Many major medical associations quickly spoke out against the American Health Care Act (AHCA), calling the Republican-sponsored plan to replace the Affordable Care Act (ACA) “bad policy” that could “destabilize our healthcare system,” after it passed by a narrow margin in the House.
Many of the same groups were against the bill both when it was originally introduced and before an amended version went up for a vote on May 4. Several, like the American Hospital Association, called its passage “disappointing,” citing its cuts to Medicaid and granting state waivers on “essential protections for older and sicker patients, including those with pre-existing conditions, such as cancer patients and the chronically ill.”
Others, like the American Academy of Family Physicians (AAFP), laid out their opposition in stronger terms.
“It will destabilize our health care system, cause 24 million Americans to lose their coverage, and allow for discrimination against patients based on their gender, age, and health status,” said AAFP President John Meigs Jr., MD.
Among the other notable responses to the AHCA vote:
·American Medical Association President Andrew Gurman, MD: “The bill passed by the House today will result in millions of Americans losing access to quality, affordable health insurance and those with pre-existing health conditions face the possibility of going back to the time when insurers could charge them premiums that made access to coverage out of the question.”
·American College of Physicians President Jack Ende, MD: “This vote makes coverage unaffordable for people with pre-existing conditions, allows insurers to opt-out of covering essential benefits like cancer screening, mental health, and maternity care, and cuts and caps the federal contribution to Medicaid while sunsetting Medicaid expansion. As a result, an estimated 24 million Americans will lose their coverage, and many more will be at risk of paying higher premiums and deductibles.”

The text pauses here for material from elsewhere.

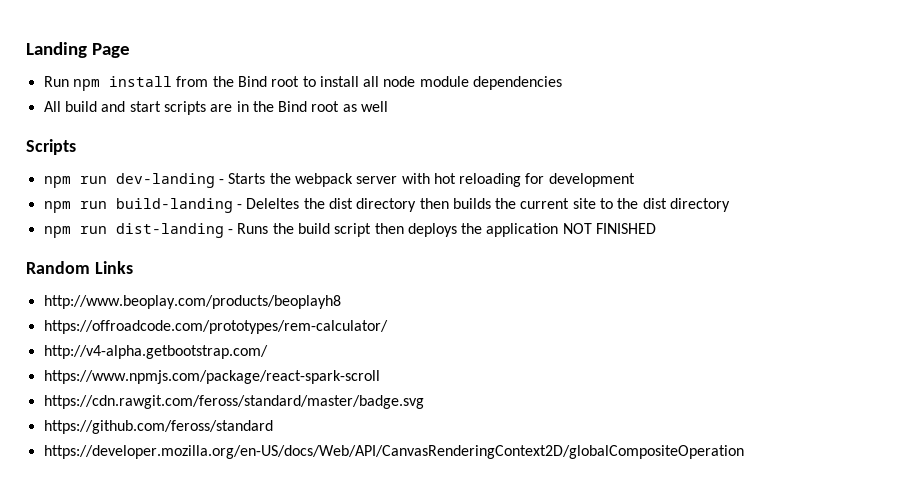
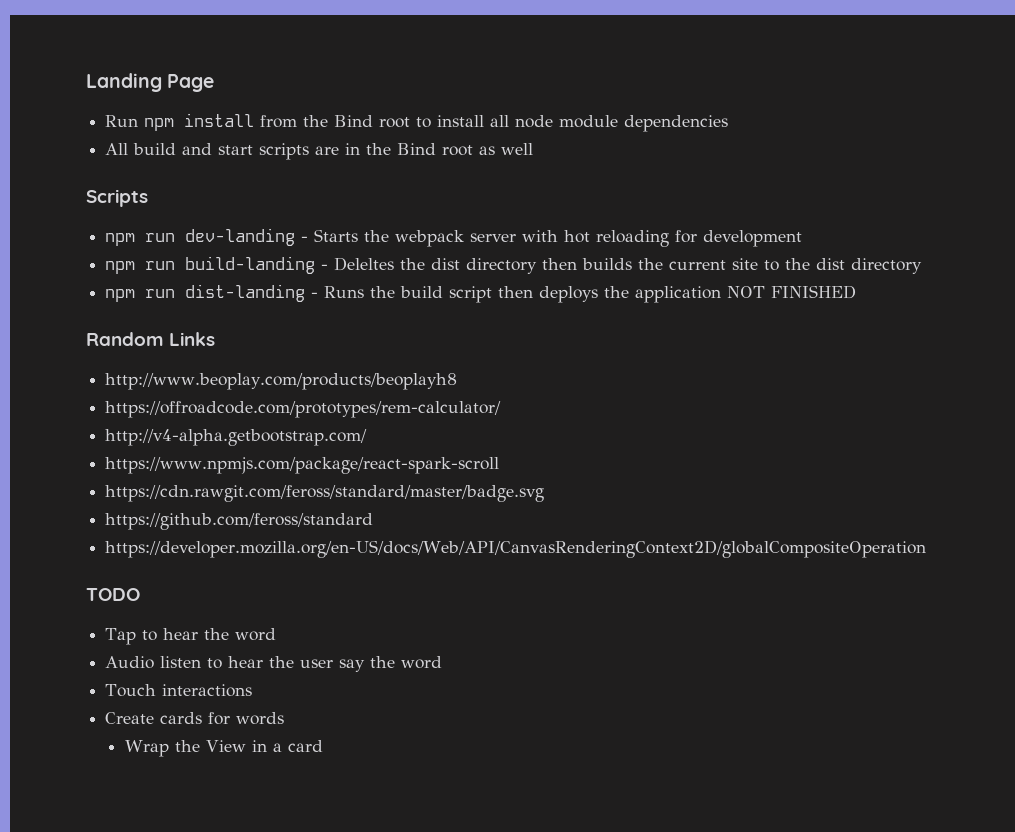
(744, 452) none -> [86,588,140,601] [105,628,277,645] [105,656,443,672] [105,684,253,697] [105,712,285,725] [124,740,323,757] // TODO // Tap to hear the word // Audio listen to hear the user say the word // Touch interactions // Create cards for words // Wrap the View in a card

·American Academy of Pediatrics President Fernando Stein, MD: “AHCA is bad policy for children and dangerous policy for our country, and the American Academy of Pediatrics will continue to speak out against it.”
·American College of Cardiology President Mary Norine Walsh, MD: “As it stands, the AHCA would allow states to bypass existing federal protections for sick and elderly people and potentially undermine coverage for critical services for patients with heart disease.”

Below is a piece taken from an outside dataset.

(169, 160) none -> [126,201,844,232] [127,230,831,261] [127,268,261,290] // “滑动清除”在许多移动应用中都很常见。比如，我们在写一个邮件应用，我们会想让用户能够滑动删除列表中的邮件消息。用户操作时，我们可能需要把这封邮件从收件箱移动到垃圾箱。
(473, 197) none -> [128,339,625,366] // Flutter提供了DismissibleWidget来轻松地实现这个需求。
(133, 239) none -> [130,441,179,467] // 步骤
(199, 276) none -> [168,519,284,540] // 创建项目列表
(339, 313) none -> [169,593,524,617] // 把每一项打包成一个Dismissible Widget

·America’s Essential Hospitals President Bruce Siegel, MD: “This is not reform. This is legislation that will take us back to a time when working individuals and families were forced to choose between health care coverage and life’s other necessities. In fact, it will leave us in a worse place than before the law it seeks to replace, the Affordable Care Act.

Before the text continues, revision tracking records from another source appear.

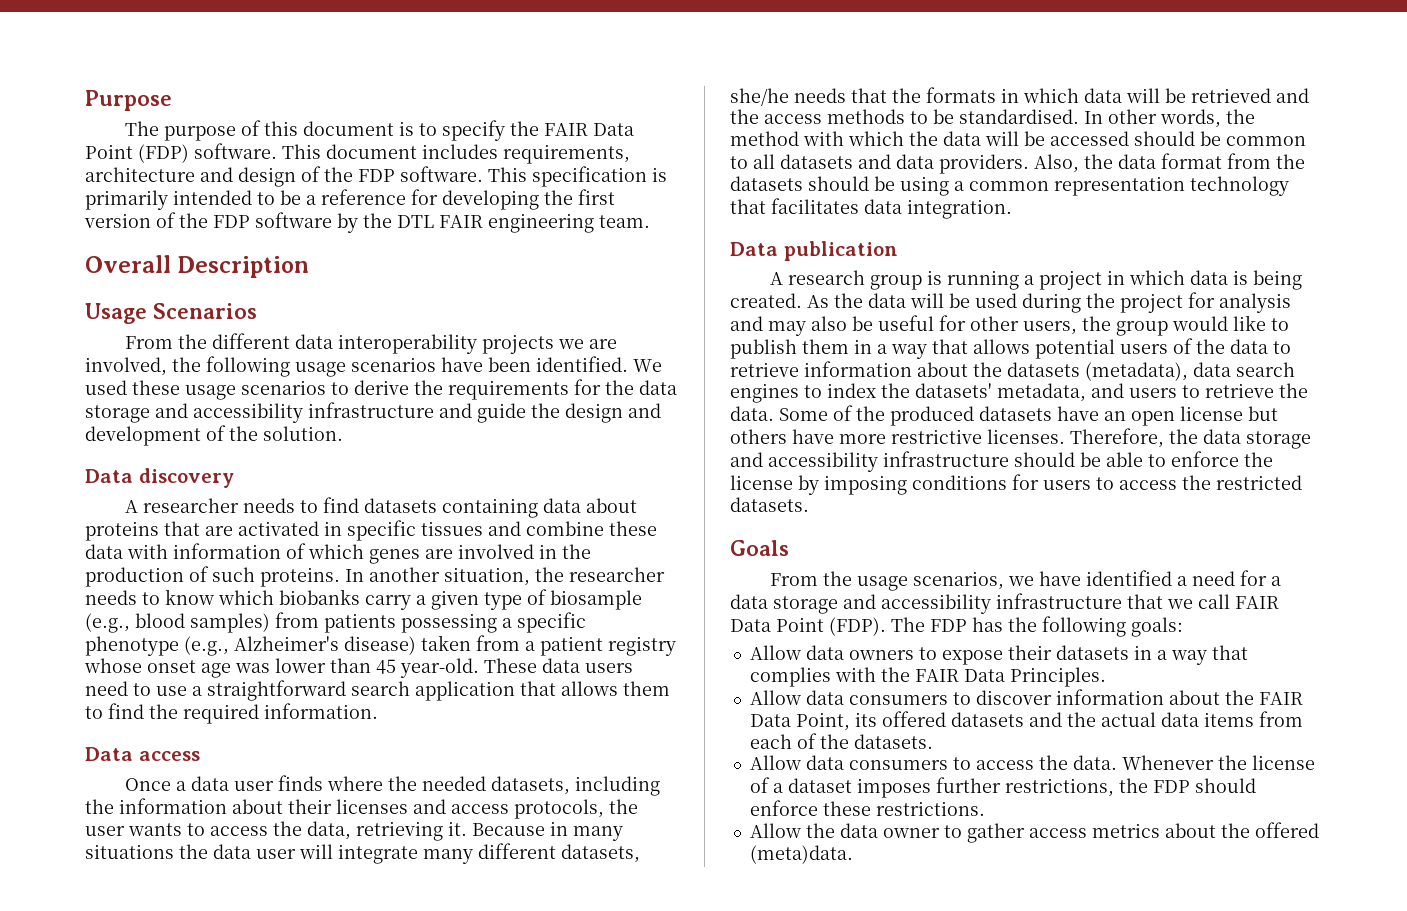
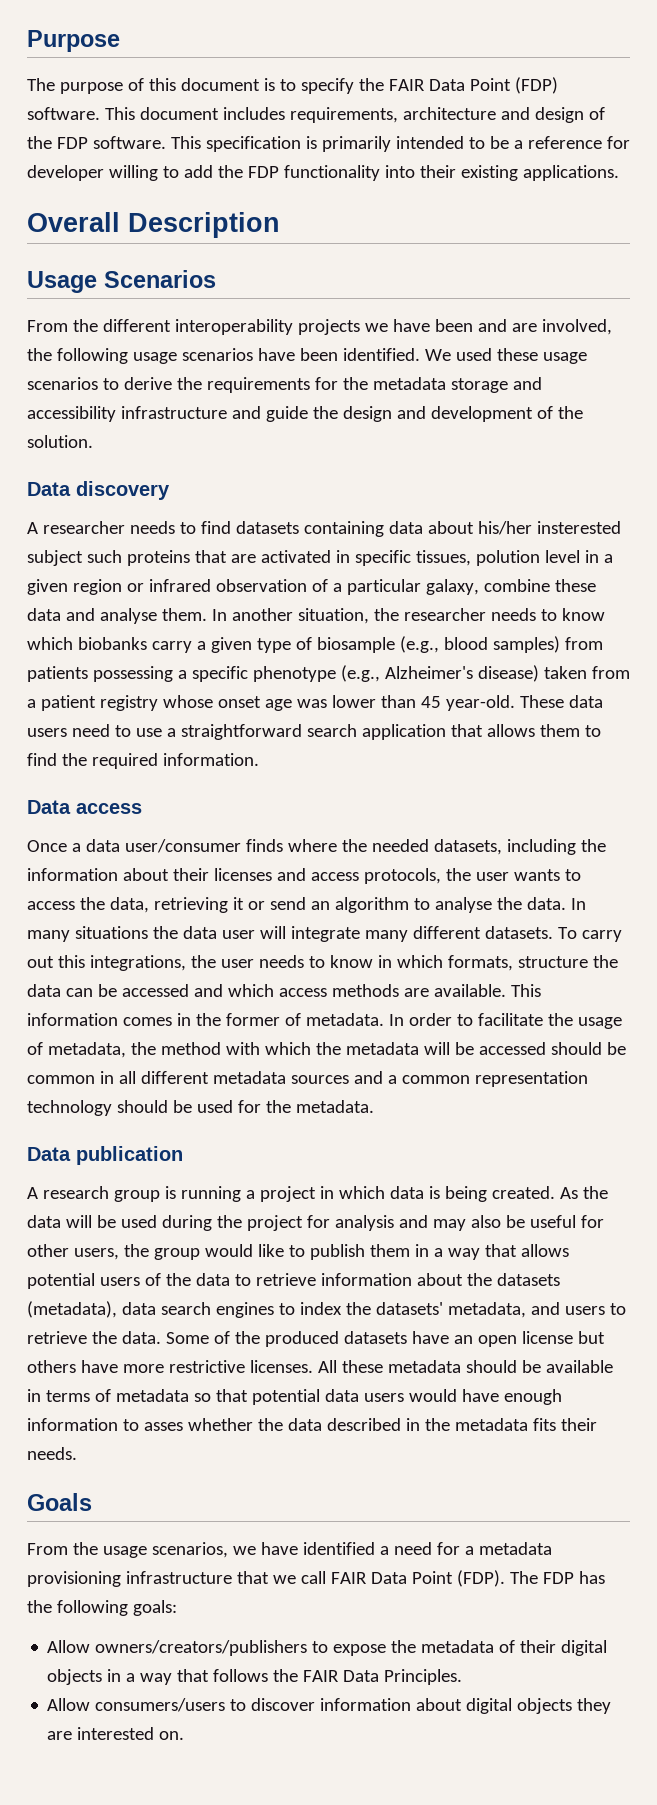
[442,189,615,210] [84,212,650,233] developing the first version of the FDP software by the DTL FAIR engineering team. -> [27,165,619,181] developer willing to add the FDP functionality into their existing applications.
[295,334,334,349] data -> (171, 325) none
(585, 344) none -> [392,319,507,332] have been and
[639,380,677,395] data -> [372,377,446,390] metadata
(638, 505) none -> [477,521,621,535] [27,550,122,566] his/her insterested subject such
[421,521,657,536] [85,543,591,564] [85,566,340,587] tissues and combine these data with information of which genes are involved in the production of such proteins. -> [415,550,613,566] [27,579,596,595] [27,608,207,624] tissues, polution level in a given region or infrared observation of a particular galaxy, combine these data and analyse them.
[234,781,275,791] user -> [124,839,241,853] user/consumer
[448,821,568,836] it. Because in -> [232,897,586,913] it or send an algorithm to analyse the data. In
[561,844,640,863] [730,87,1309,106] [730,109,1221,128] datasets, she/he needs that the formats in which data will be retrieved and the access methods to be standardised. In other words, -> [484,926,622,942] [27,955,618,971] [27,984,541,997] [27,1013,622,1029] [27,1042,126,1058] datasets. To carry out this integrations, the user needs to know in which formats, structure the data can be accessed and which access methods are available. This information comes in the former of metadata. In order to facilitate the usage of metadata,
[943,131,981,146] data -> [345,1042,419,1055] metadata
[730,153,1305,174] [730,176,1289,196] [730,198,1012,219] to all datasets and data providers. Also, the data format from the datasets should be using a common representation technology that facilitates data integration. -> [99,1071,588,1087] [27,1100,374,1116] in all different metadata sources and a common representation technology should be used for the metadata.
[1070,428,1311,449] [730,451,1273,472] [730,474,1302,495] [730,497,809,512] Therefore, the data storage and accessibility infrastructure should be able to enforce the license by imposing conditions for users to access the restricted datasets. -> [317,1360,613,1373] [27,1389,562,1405] [27,1418,597,1431] [27,1447,77,1460] All these metadata should be available in terms of metadata so that potential data users would have enough information to asses whether the data described in the metadata fits their needs.
[730,594,991,614] data storage and accessibility -> [478,1542,552,1555] [27,1571,121,1587] metadata provisioning
[805,645,1248,665] [749,667,876,687] data owners to expose their datasets in a way that complies with -> [95,1640,608,1656] [47,1669,269,1685] owners/creators/publishers to expose the metadata of their digital objects in a way that follows
[805,690,948,705] data consumers -> [95,1698,226,1712] consumers/users
[1224,690,1303,705] [749,711,1303,731] [749,733,933,749] [749,755,1315,770] [749,777,1256,798] [749,800,985,816] [749,822,1319,843] [749,845,853,864] the FAIR Data Point, its offered datasets and the actual data items from each of the datasets. // Allow data consumers to access the data. Whenever the license of a dataset imposes further restrictions, the FDP should enforce these restrictions. // Allow the data owner to gather access metrics about the offered (meta)data. -> [466,1698,612,1714] [47,1727,185,1740] digital objects they are interested on.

The health insurance industry offered more muted criticism of the AHCA. The Blue Cross Blue Shield Association didn’t say whether it supported or opposed the bill in its statement, though it did suggest several changes be made in the Senate, such as funding cost-sharing reduction subsidies and basing tax credits for buying insurance on income and geographic location, as the ACA does, and not just age, as proposed by the AHCA. America's Health Insurance Plans (AHIP), health insurers' largest trade group, similiarly pointed at portions of the AHCA for the Senate to modify.
“The American Health Care Act needs important improvements to better protect low- and moderate-income families who rely on Medicaid or buy their own coverage,” AHIP President and CEO Marilyn Tavenner said in a statement. “We stand ready to work with members of the Senate and all policymakers, offering our recommendations for how this bill can be improved to ensure the private market delivers affordable coverage for all Americans.”